Apoptosis Analyses using Flow Cytometry
HepG2, SMMC-7721 and BEL-7402 cells were plated in 6-well plates. After 48 h, control cells, DMSO-treated cells, and Sal-treated cells (IC50) were collected, washed twice in cold PBS, mixed in 100 µl of 1× binding buffer, and incubated at room temperature for 15 min with an annexin-V/PI (BD Biosciences) double staining solution. Stained cells were analyzed by flow cytometry and the percentage of apoptotic cells was calculated using ModFitLT software (Verity Software House).
Hoechst 33342 Staining
HepG2, SMMC-7721 and BEL-7402 cells were plated in 24-well plates. After 48 h, control cells, DMSO-treated cells, and Sal-treated cells (IC50) were washed twice in PBS. Hoechst 33342 staining (Sigma Aldrich) solution (1 µl added to 200 µl PBS) was added to each well for 20–30 minutes at 4°C in the dark. Blue fluorescent cells were examined using fluorescence microscopy.

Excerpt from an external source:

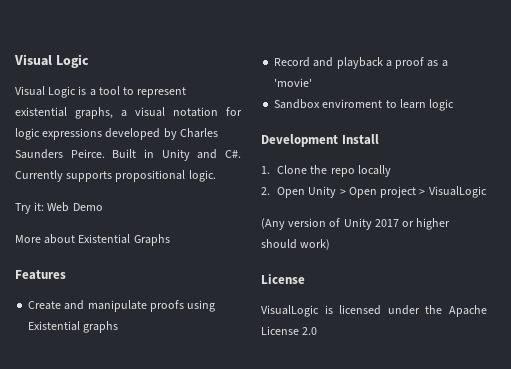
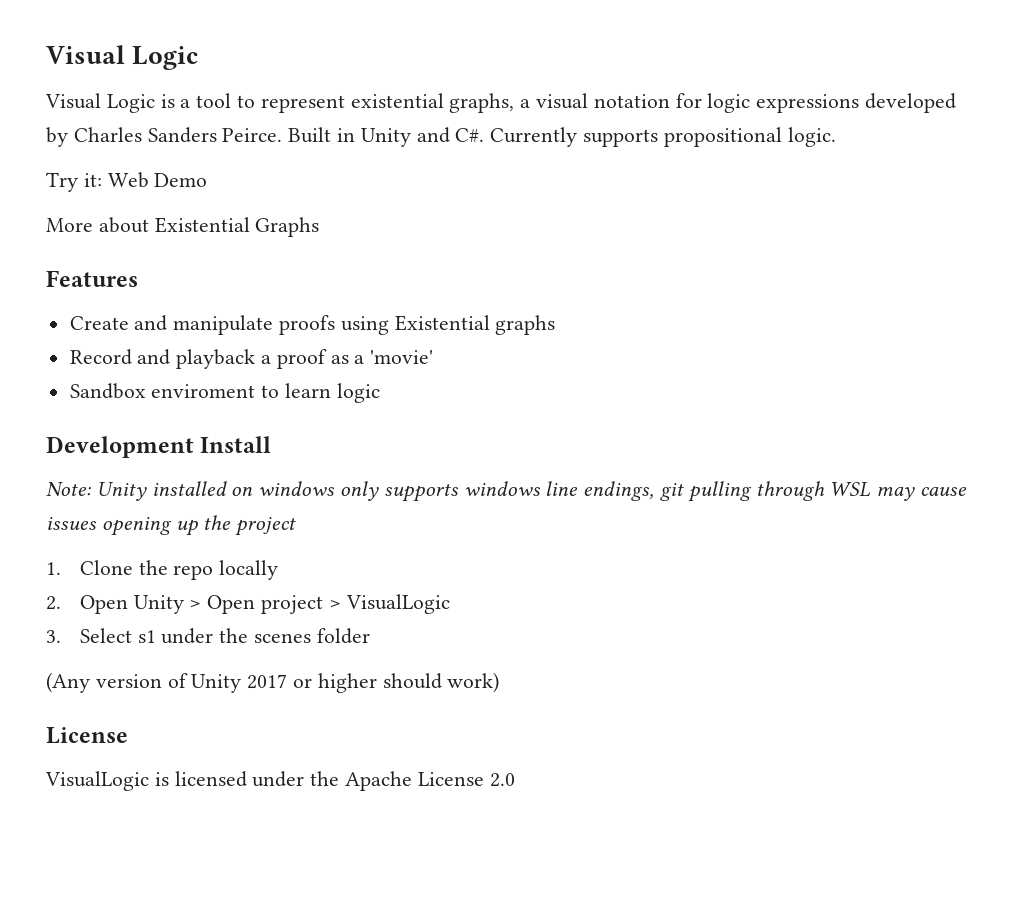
[15,149,63,159] Saunders -> [147,127,217,143] Sanders
(379, 139) none -> [46,481,968,502] [46,515,297,536] // Note: Unity installed on windows only supports windows line endings, git pulling through WSL may cause issues opening up the project
(487, 192) none -> [46,628,370,644] // 3. Select s1 under the scenes folder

Intracellular Calcium Analyses using Flow Cytometry
HepG2, SMMC-7721 and BEL-7402 cells were plated in 6-well plates. After 48 h, control cells, DMSO-treated cells, and Sal-treated cells (IC50) were collected, washed twice in cold PBS, mixed in 300 µl 1× binding buffer, and incubated at room temperature for 30 min with intracellular calcium fluorescent probes (fluo-3) (Sigma Aldrich) staining solution. The intracellular calcium levels were analyzed by flow cytometry and the mean fluorescence intensity was calculated using ModFit LT software (Verity Software House).
Animal experiments were performed on 6-week-old male nude mice (athymic, BALB/C nu/nu). Mice were housed in a standard animal laboratory with free access to water and food. They were kept under constant environmental conditions with a 12-hour light-dark cycle. All operations were performed under aseptic conditions. All procedures were approved by the Animal Care and Use Committee of Shanghai Tongji University.
Hepatoma Orthotopic Tumor Model and Treatment Regimen
Nude mice (nu/nu; 4–6 weeks of age) were purchased from Shanghai Slac Laboratory Animal Co., Ltd. HepG2 cells were suspended in 100 ml1∶1 serum-free DMEM and Matrigel (BD Biosciences). Mice were anesthetized with ketamine/xylazine and after surgically opening the abdomen, HepG2 cells were inoculated into the liver parenchyma and mice were monitored every 3 days for 35 days. Finally, 18 nude mice were divided into three groups that were intraperitoneally injected daily for 6 weeks: two Sal-treated groups (4 mg/kg Sal group, 8 mg/kg Sal group) and the control group (saline water group)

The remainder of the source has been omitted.